Cannes, in chiusura, dopo un concorso altalenante e deludente, ha finalmente trovato la Palma d’oro. E se non sarà quella della giuria capitanata da George Miller, sicuramente è la nostra.

Asghar Farhadi, l’oscarizzato autore di Una separazione, torna sulla Croisette con un film magnifico, perfetto, il suo più politico, in cui porta a maturazione la sua poetica del reale, la narrazione dei violenti conflitti di classe in Iran, attraverso la fascinazione per il “thriller sociale”, indagato fin dai tempi di Abaut Elly (Orso d’argento alla Berlinale 2009) che lo impose alle platee internazionali.

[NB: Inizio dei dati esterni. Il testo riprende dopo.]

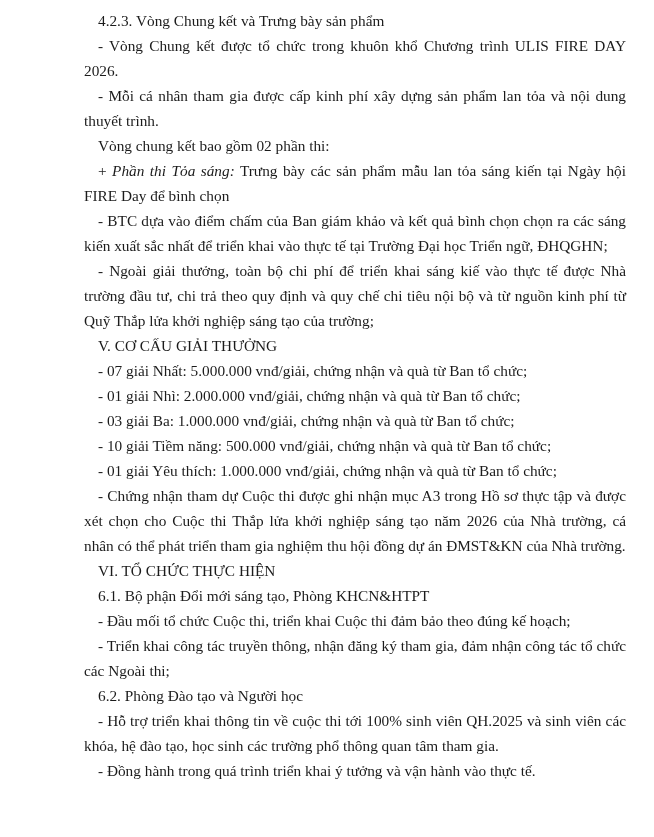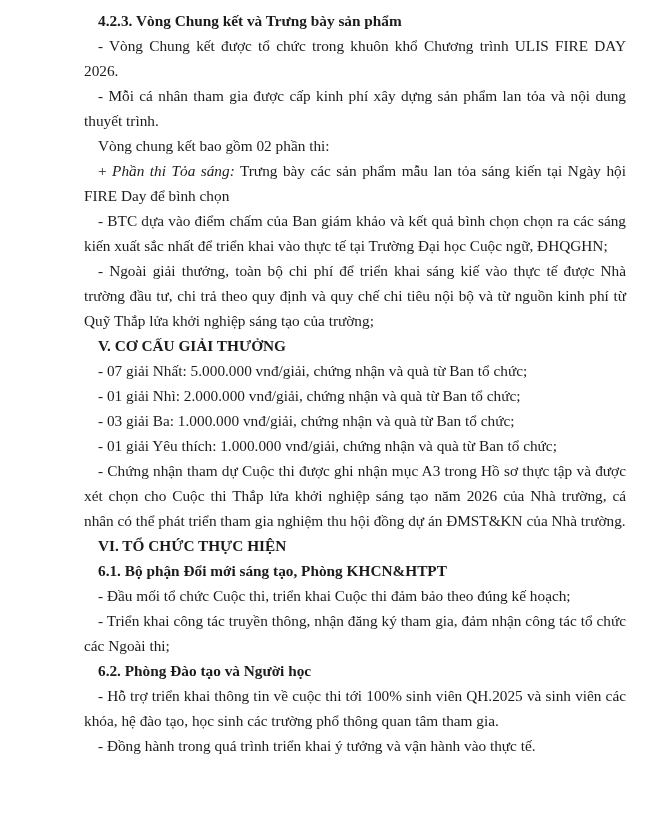--- a/index.html
+++ b/index.html
@@ -24,42 +24,43 @@
     line-height: 25px;
     color: #1b1b1b;
     text-align: justify;
   }
   .text-block p {
     margin: 0;
     padding: 0;
     text-indent: 14px;
   }
   .text-block p.heading {
-    font-weight: 700;
+    font-weight: 400;
   }
   .text-block em {
     font-style: italic;
   }
 </style>
 </head>
 <body>
 
 <div class="page">
   <div class="text-block">
       <p class="heading">4.2.3. Vòng Chung kết và Trưng bày sản phẩm</p>
       <p class="body">- Vòng Chung kết được tổ chức trong khuôn khổ Chương trình ULIS FIRE DAY 2026.</p>
       <p class="body">- Mỗi cá nhân tham gia được cấp kinh phí xây dựng sản phẩm lan tỏa và nội dung thuyết trình.</p>
       <p class="body">Vòng chung kết bao gồm 02 phần thi:</p>
       <p class="body"><span>+ </span><em>Phần thi Tỏa sáng:</em><span> Trưng bày các sản phẩm mẫu lan tỏa sáng kiến tại Ngày hội FIRE Day để bình chọn</span></p>
-      <p class="body">- BTC dựa vào điểm chấm của Ban giám khảo và kết quả bình chọn chọn ra các sáng kiến xuất sắc nhất để triển khai vào thực tế tại Trường Đại học Cuộc ngữ, ĐHQGHN;</p>
+      <p class="body">- BTC dựa vào điểm chấm của Ban giám khảo và kết quả bình chọn chọn ra các sáng kiến xuất sắc nhất để triển khai vào thực tế tại Trường Đại học Triển ngữ, ĐHQGHN;</p>
       <p class="body">- Ngoài giải thưởng, toàn bộ chi phí để triển khai sáng kiế vào thực tế được Nhà trường đầu tư, chi trả theo quy định và quy chế chi tiêu nội bộ và từ nguồn kinh phí từ Quỹ Thắp lửa khởi nghiệp sáng tạo của trường;</p>
       <p class="heading">V. CƠ CẤU GIẢI THƯỞNG</p>
       <p class="body">- 07 giải Nhất: 5.000.000 vnđ/giải, chứng nhận và quà từ Ban tổ chức;</p>
       <p class="body">- 01 giải Nhì: 2.000.000 vnđ/giải, chứng nhận và quà từ Ban tổ chức;</p>
       <p class="body">- 03 giải Ba: 1.000.000 vnđ/giải, chứng nhận và quà từ Ban tổ chức;</p>
+      <p class="body">- 10 giải Tiềm năng: 500.000 vnđ/giải, chứng nhận và quà từ Ban tổ chức;</p>
       <p class="body">- 01 giải Yêu thích: 1.000.000 vnđ/giải, chứng nhận và quà từ Ban tổ chức;</p>
       <p class="body">- Chứng nhận tham dự Cuộc thi được ghi nhận mục A3 trong Hồ sơ thực tập và được xét chọn cho Cuộc thi Thắp lửa khởi nghiệp sáng tạo năm 2026 của Nhà trường, cá nhân có thể phát triển tham gia nghiệm thu hội đồng dự án ĐMST&amp;KN của Nhà trường.</p>
       <p class="heading">VI. TỔ CHỨC THỰC HIỆN</p>
       <p class="heading">6.1. Bộ phận Đổi mới sáng tạo, Phòng KHCN&amp;HTPT</p>
       <p class="body">- Đầu mối tổ chức Cuộc thi, triển khai Cuộc thi đảm bảo theo đúng kế hoạch;</p>
       <p class="body">- Triển khai công tác truyền thông, nhận đăng ký tham gia, đảm nhận công tác tổ chức các Ngoài thi;</p>
       <p class="heading">6.2. Phòng Đào tạo và Người học</p>
       <p class="body">- Hỗ trợ triển khai thông tin về cuộc thi tới 100% sinh viên QH.2025 và sinh viên các khóa, hệ đào tạo, học sinh các trường phổ thông quan tâm tham gia.</p>
       <p class="body">- Đồng hành trong quá trình triển khai ý tưởng và vận hành vào thực tế.</p>
     </div>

Siamo a Teheran dove una coppia di giovani attori amatoriali, in scena con Morte di un commesso viaggiatore, sono costretti a lasciare il loro appartamento: le ruspe degli speculatori immobiliari hanno lesionato irrimediabilmente il palazzo. Cercando un nuovo alloggio finiscono, a loro insaputa, in quello appena abbandonato da una prostituta. La donna è andata via senza lasciare traccia, ma soltanto una stanza chiusa a chiave zeppa di effetti personali che a poco a poco sveleranno dettagli della sua vita.

È qui che una sera Rada, la giovane moglie, lasciando aperta la porta di casa credendo che il marito stia rientrando, viene aggredita da uno sconosciuto. La violenza subita dalla donna sarà il detonatore che farà esplodere i conflitti interni alla coppia, specchio della violenza ancora più brutale che avvolge la sociatà iraniana, oppressa dalla censura (parola che risuona per la prima volta in un film iraniano), dall’integralismo religioso, dal capitalismo selvaggio e dai “codici d’onore”, di cui sono sempre le donne a pagare il prezzo più alto.

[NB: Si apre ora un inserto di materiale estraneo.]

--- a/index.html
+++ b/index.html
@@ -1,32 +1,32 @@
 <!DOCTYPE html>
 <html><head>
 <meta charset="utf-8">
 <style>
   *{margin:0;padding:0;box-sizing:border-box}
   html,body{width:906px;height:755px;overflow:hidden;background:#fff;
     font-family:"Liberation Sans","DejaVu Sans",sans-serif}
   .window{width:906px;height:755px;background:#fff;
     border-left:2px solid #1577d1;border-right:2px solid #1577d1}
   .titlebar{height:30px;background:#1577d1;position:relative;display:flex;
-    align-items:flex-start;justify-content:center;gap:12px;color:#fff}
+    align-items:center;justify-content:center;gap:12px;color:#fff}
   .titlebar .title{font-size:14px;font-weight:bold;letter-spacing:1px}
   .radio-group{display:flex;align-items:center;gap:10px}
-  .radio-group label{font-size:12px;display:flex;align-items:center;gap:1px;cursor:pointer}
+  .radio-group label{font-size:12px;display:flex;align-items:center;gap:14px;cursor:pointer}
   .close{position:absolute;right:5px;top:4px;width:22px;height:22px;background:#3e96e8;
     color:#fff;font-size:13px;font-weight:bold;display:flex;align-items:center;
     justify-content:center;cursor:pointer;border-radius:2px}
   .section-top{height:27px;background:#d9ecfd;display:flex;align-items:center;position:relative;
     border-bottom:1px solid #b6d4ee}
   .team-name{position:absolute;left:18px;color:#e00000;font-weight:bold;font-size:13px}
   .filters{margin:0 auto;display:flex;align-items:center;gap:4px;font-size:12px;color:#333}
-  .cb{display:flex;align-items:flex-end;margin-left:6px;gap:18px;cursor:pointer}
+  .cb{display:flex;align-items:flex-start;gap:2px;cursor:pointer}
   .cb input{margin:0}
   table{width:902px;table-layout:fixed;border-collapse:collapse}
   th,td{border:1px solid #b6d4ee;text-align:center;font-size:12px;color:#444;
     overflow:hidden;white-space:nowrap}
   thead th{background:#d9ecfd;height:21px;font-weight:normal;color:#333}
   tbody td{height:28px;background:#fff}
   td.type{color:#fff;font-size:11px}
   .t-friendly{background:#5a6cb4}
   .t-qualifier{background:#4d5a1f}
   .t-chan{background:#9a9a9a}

Uno svelamento che, come sempre nel cinema di Farhadi, avviene attraverso impercettibili dettagli, suspense emotive, sguardi, silenzi, gesti quotidiani che dall’individuale scivolano nell’universale, trarsformandosi in essenziali e folgoranti parabole sull’agire umano. “Come può un uomo trasformarsi in animale”, chiedono all’inizio del film gli studenti di Emad, il marito di Rada, che insegna in un liceo maschile. “È un processo graduale – risponde – avviene poco a poco”, mettendo sull’avviso lo spettatore.

Lui, intellettuale, amante dei libri e del teatro che insieme a sua moglie, ogni sera, calca le scene con la pièce di Arthur Miller, “animale” brutale lo diventerà, infatti,  inseguendo la “vendetta” nei confronti dell’aggressore di Rada che scoprirà al termine delle sue ossessive indagini. Una vendetta tragica, ancora una volta giocata sullo scontro tra classi sociali, che troverà il suo apice nell’umiliazione di questo “commesso viaggiatore”, vecchio e proletario, fragile nelle sue debolezze umane e nella sua povertà.

Con Shahab Hosseini, Taraneh Alidoosti e Babak Karimi, magnifici interpreti, The Salesman è un vero coup de coeur. Che infatti ha colpito al cuore anche i giurati. Doppio premio: per la sceneggiatura e per l’interpretazione maschile a Shahab Hosseini.